С тех пор как Балинт помнил себя, по всем серьезным вопросам жизни он обращался к Нейзелю. Однако сейчас это оказалось очень трудно: он боялся, что не сможет последовать совету своего наставника, а тогда — как браться за дело с поколебленной верой, как предстать вновь перед лицом крестного? Одна мысль об этом так его угнетала, что Балинт гнал ее от себя, но и принять решение, не посоветовавшись с Нейзелями, тоже не мог. О чем шла речь? О его жизни. Ему семнадцать лет, а чего он добился? Необходимо выучиться какому-нибудь ремеслу, сейчас или никогда. Но как учиться, если нужно не только содержать себя, но и помогать семье, матери и двум сестренкам — не говоря уж о Фери, — которые без него буквально помрут с голоду? — Я и так уже опоздал, нигде меня не берут по возрасту, — объяснял он, из-под сбежавшихся на лоб крутых морщин в упор глядя на крестного блестящими мальчишечьими глазами, в уголках которых накипали слезы; его губы по-детски кривились, ноздри дрожали, он чуть не плакал. Неужто и впрямь оставаться без профессии, быть на побегушках у каждого, кто возьмет из милости, и в пятьдесят лет бегать рассыльным, разносить рекламные цидульки или уголь грузить, таскать мешки на вокзалах или в мусорщики податься, копошиться на свалке Чери? И это ему, у кого отец был железнодорожник, хоть и на пенсии, один дед кузнечил в собственной кузне, другой двадцать лет работал механиком в большом имении толненского комитата?! — Меня и так уже не берут в ученики, стар, говорят, — повторил он, уголком глаза косясь на крестного: что-то он скажет?

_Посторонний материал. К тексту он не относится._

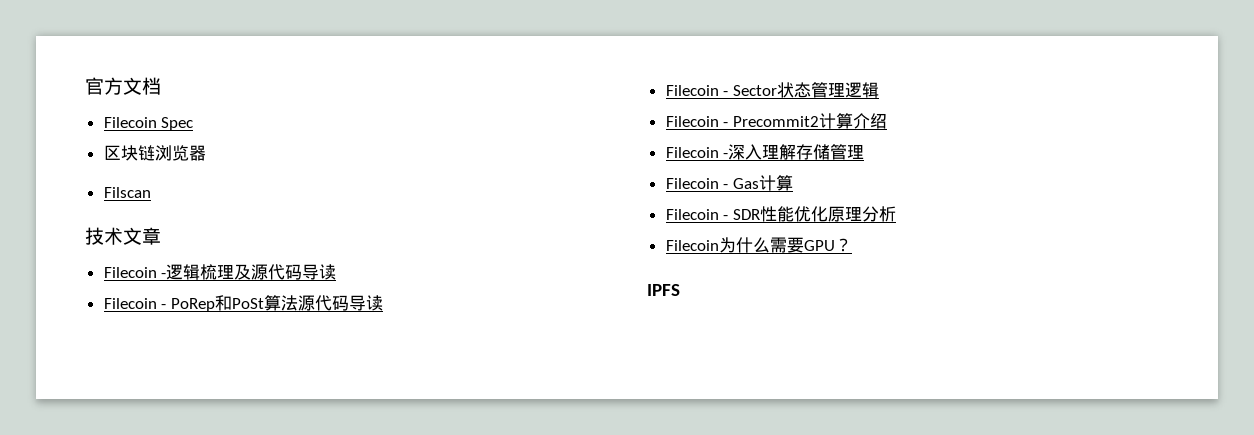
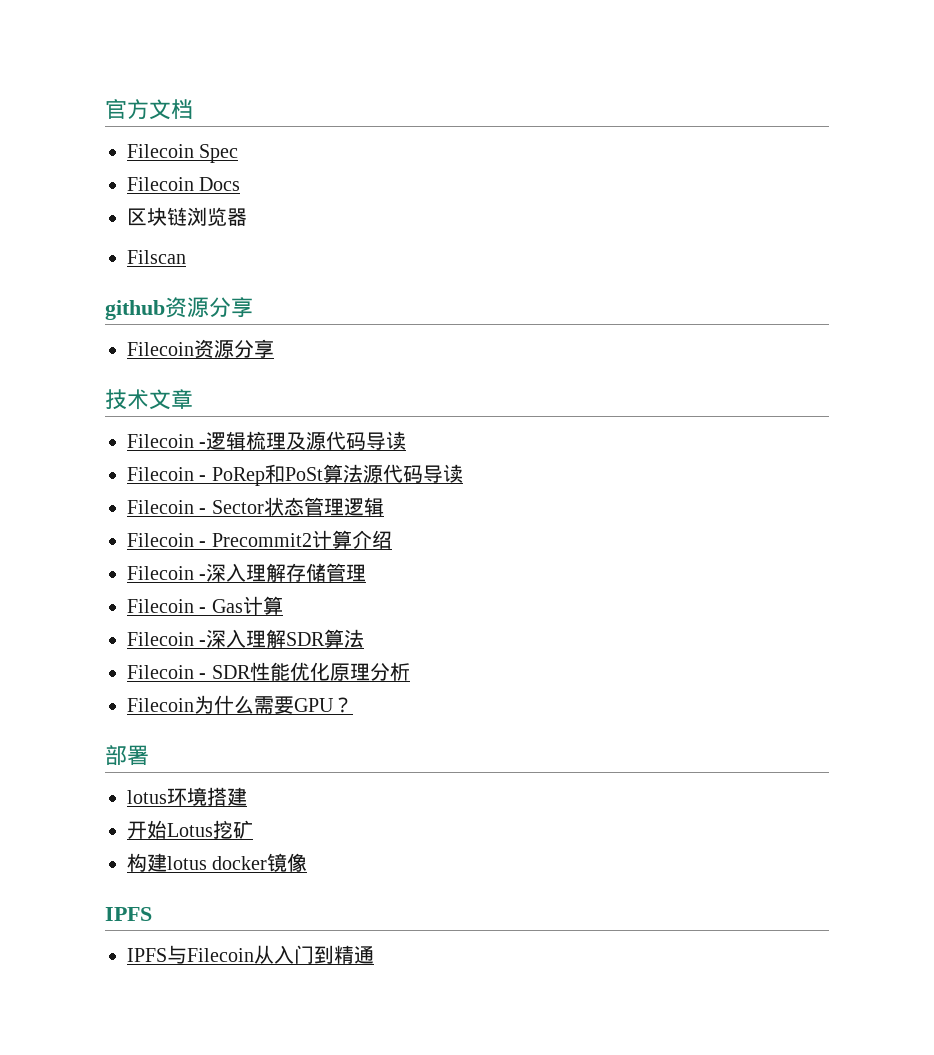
(194, 124) none -> [127,177,241,191] // Filecoin Docs
(151, 192) none -> [105,297,253,320] [127,339,274,359] // github资源分享 // Filecoin资源分享
(793, 183) none -> [127,629,365,648] // Filecoin -深入理解SDR算法
[647,284,680,296] IPFS -> [105,745,149,765] [127,787,247,806] [127,820,253,839] [127,853,308,872] [105,907,152,921] [127,945,374,964] 部署 // lotus环境搭建 // 开始Lotus挖矿 // 构建lotus docker镜像 // IPFS // IPFS与Filecoin从入门到精通

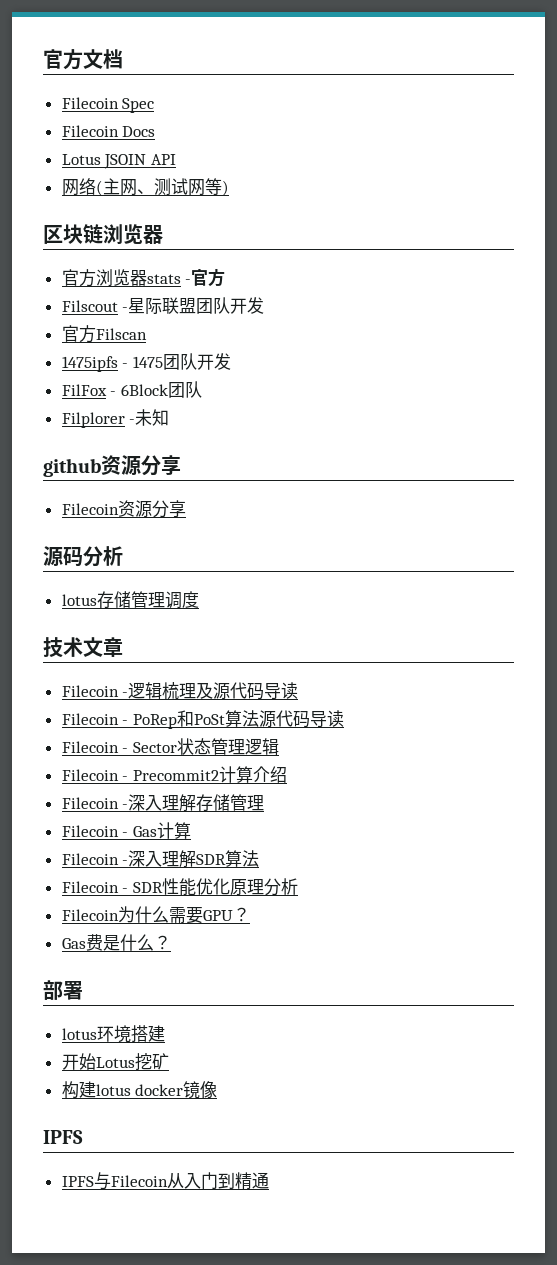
[127,207,247,226] [127,250,186,264] 区块链浏览器 // Filscan -> [61,154,176,169] [61,178,229,196] [43,224,163,245] [61,268,226,287] [61,297,265,315] [61,325,147,343] [61,353,231,372] [61,381,202,398] [61,409,170,428] Lotus JSOIN API // 网络(主网、测试网等) // 区块链浏览器 // 官方浏览器stats -官方 // Filscout -星际联盟团队开发 // 官方Filscan // 1475ipfs - 1475团队开发 // FilFox - 6Block团队 // Filplorer -未知
(274, 348) none -> [43,546,123,567] [61,591,199,609] // 源码分析 // lotus存储管理调度
(353, 705) none -> [61,934,171,951] // Gas费是什么？

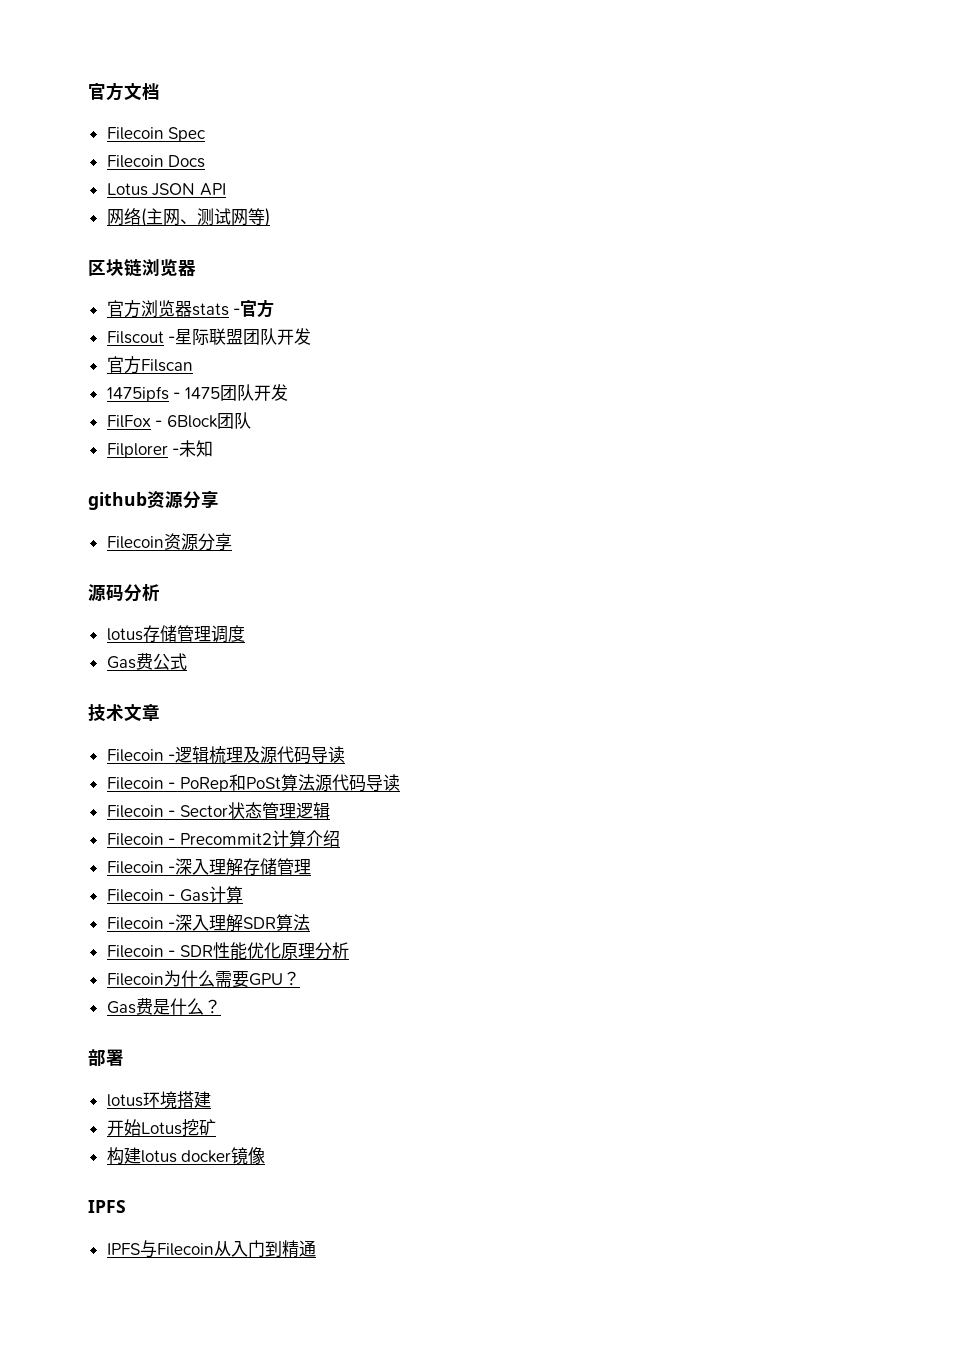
[104,154,147,169] JSOIN -> [152,183,196,196] JSON
(199, 599) none -> [106,653,187,670] // Gas费公式

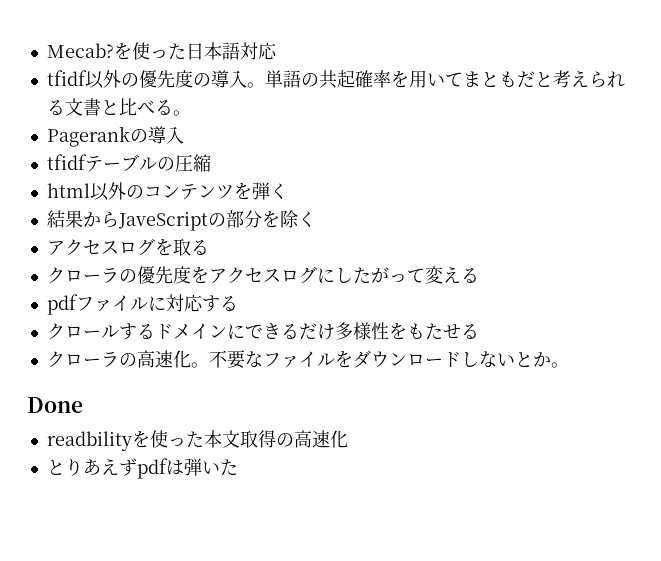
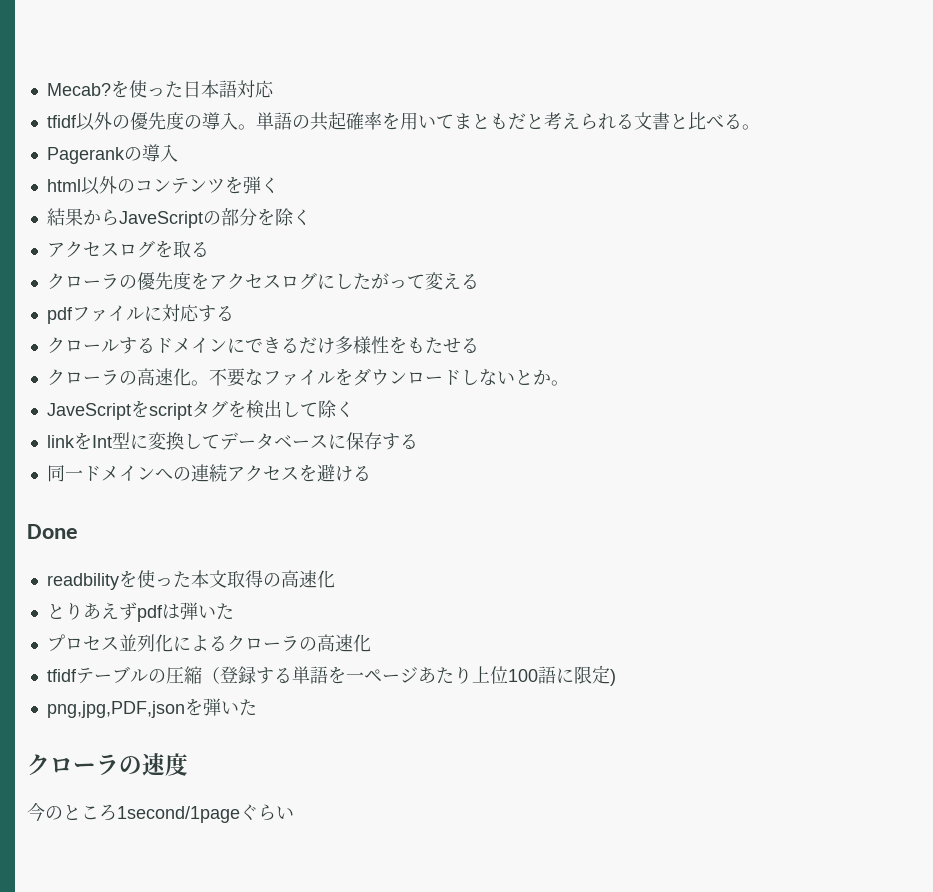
[46,154,211,172] // tfidfテーブルの圧縮 -> (178, 153) none
(569, 365) none -> [46,400,354,420] [46,432,418,450] [46,464,371,482] // JaveScriptをscriptタグを検出して除く // linkをInt型に変換してデータベースに保存する // 同一ドメインへの連続アクセスを避ける
(238, 467) none -> [46,634,371,652] [46,665,616,686] [46,698,257,718] [27,753,188,776] [27,803,294,823] // プロセス並列化によるクローラの高速化 // tfidfテーブルの圧縮（登録する単語を一ページあたり上位100語に限定) // png,jpg,PDF,jsonを弾いた // クローラの速度 // 今のところ1second/1pageぐらい

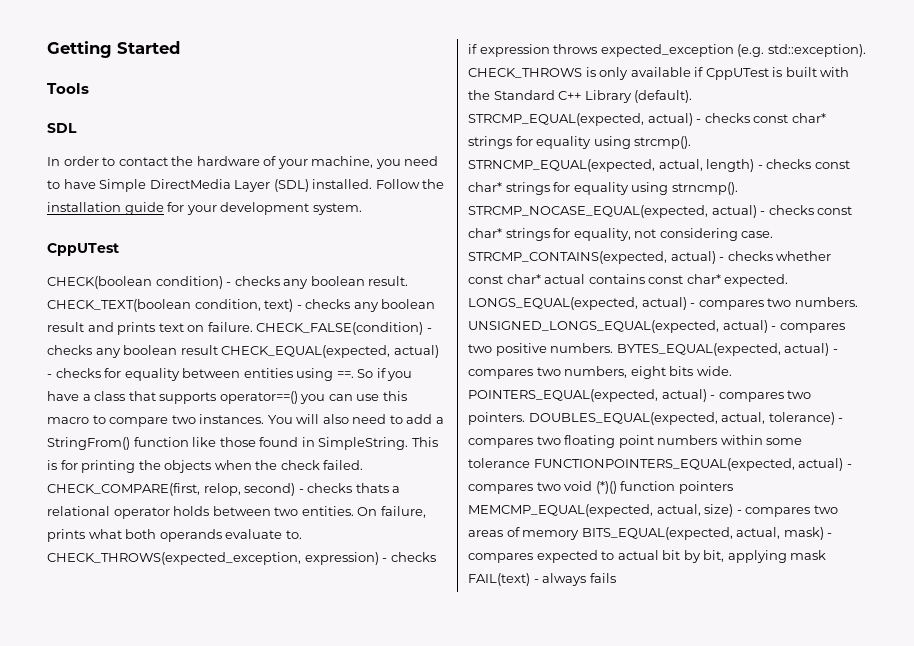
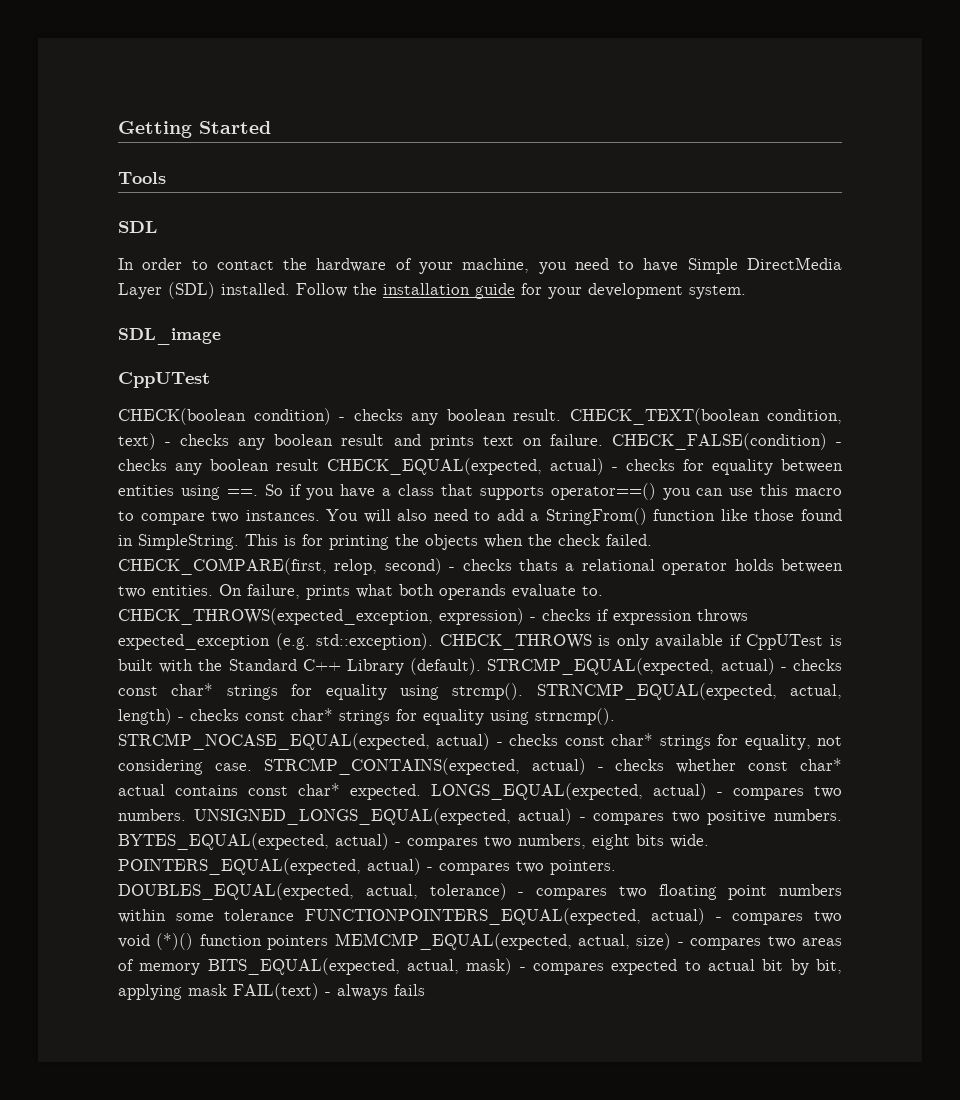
(362, 209) none -> [118,328,221,345] // SDL_image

Последние несколько месяцев этот вопрос целиком поглощал все его мысли. Стоило ему завидеть на улице ученика пекаря с булками или парнишку, который плелся, кусая ногти, с оттягивающим плечо ящиком для инструментов, вслед за подмастерьем слесаря, стоило замереть под окном авторемонтной мастерской на улице Тавасмезё — а это случалось два-три раза на дню, — как с губ его сбегала улыбка. Вопрос о том, что с ним будет, в сотне обликов попадался ему на глаза, неотвязно преследовал на улице. И лишь на шаг приотстав, с поклоном требовал ответа другой вопрос: «А семью бросить — можно?» Художник, корпя по вечерам над анатомическими рисунками, поглядывал иногда на Балинта, чем-то занятого в углу мастерской, и даже спрашивал, что гнетет его; однако Балинт, обычно легко вступавший в беседу, либо не отвечал ему вовсе, поглощенный своим «вопросом», либо уклонялся от ответа пожатием плеч или извиняющейся улыбкой.